Work task = After finding the line with "of the business." in the data below, set down exactly each line through the one with "- Maintain 100%", inclusive, and stop there.

(Before-and-after change records)
....

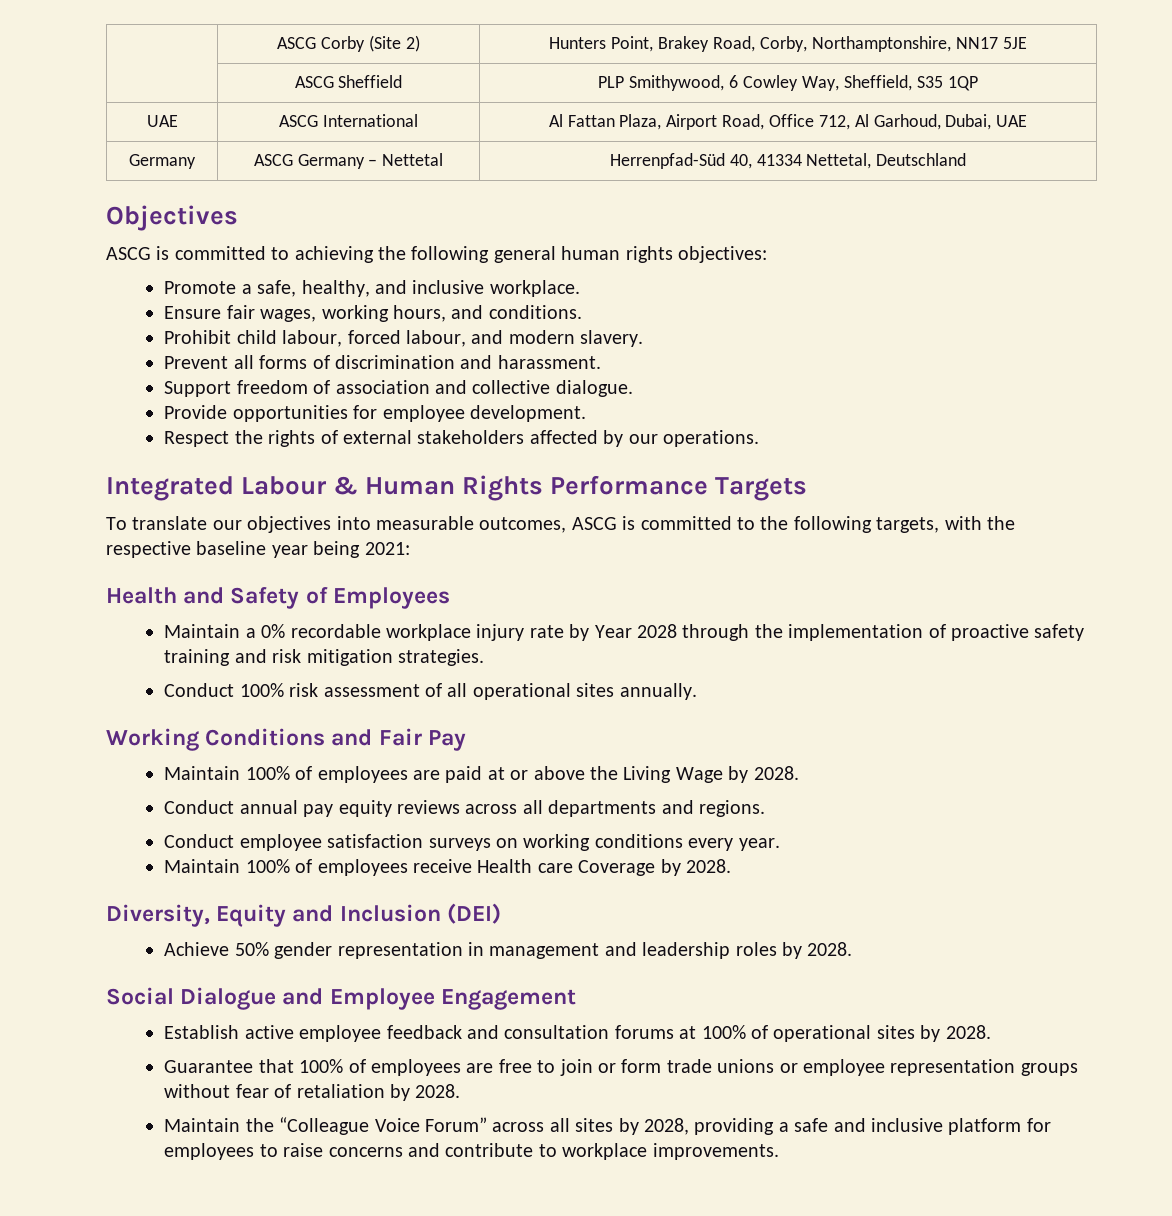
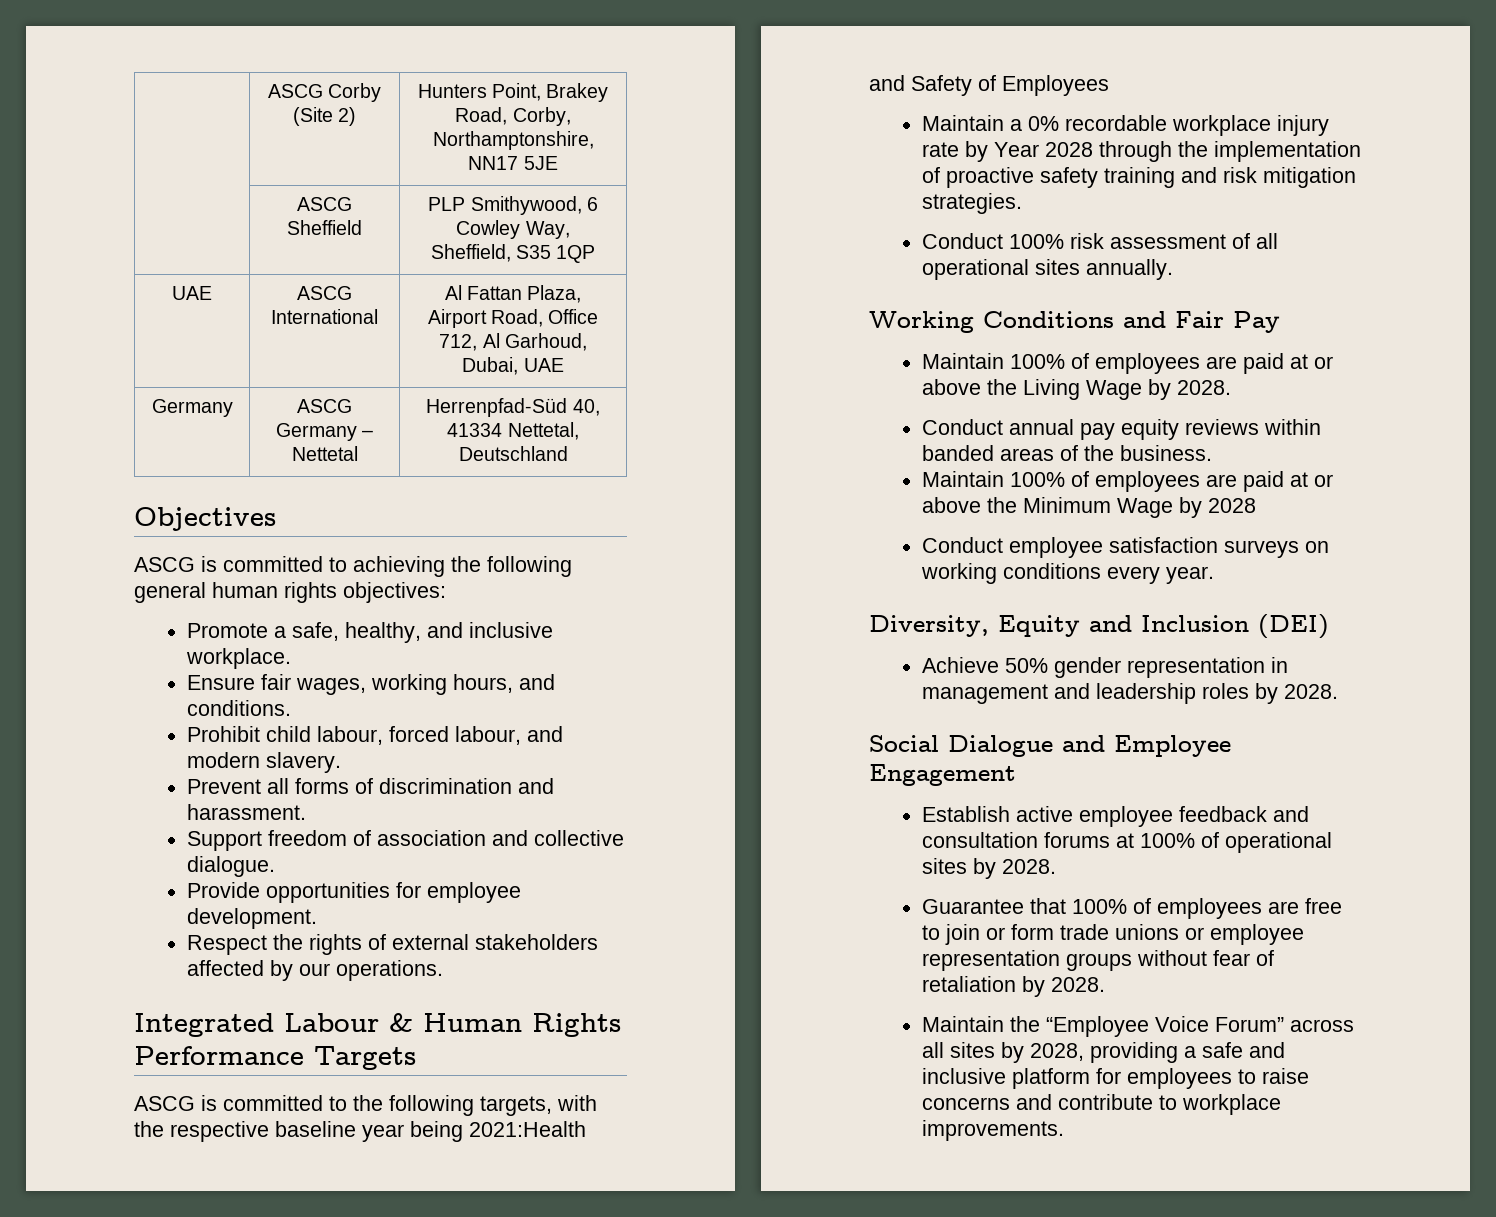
- To translate our objectives into measurable outcomes, ASCG is committed to the following targets, with the respective baseline year being 2021:
- Health and Safety of Employees
+ ASCG is committed to the following targets, with the respective baseline year being 2021:Health and Safety of Employees
- Conduct annual pay equity reviews across all departments and regions.
+ Conduct annual pay equity reviews within banded areas of the business.
+ Maintain 100% of employees are paid at or above the Minimum Wage by 2028
- Maintain 100% of employees receive Health care Coverage by 2028.
- Maintain the “Colleague Voice Forum” across all sites by 2028, providing a safe and inclusive platform for employees to raise concerns and contribute to workplace improvements.
+ Maintain the “Employee Voice Forum” across all sites by 2028, providing a safe and inclusive platform for employees to raise concerns and contribute to workplace improvements.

....

Answer section =
+ Conduct annual pay equity reviews within banded areas of the business.
+ Maintain 100% of employees are paid at or above the Minimum Wage by 2028
- Maintain 100% of employees receive Health care Coverage by 2028.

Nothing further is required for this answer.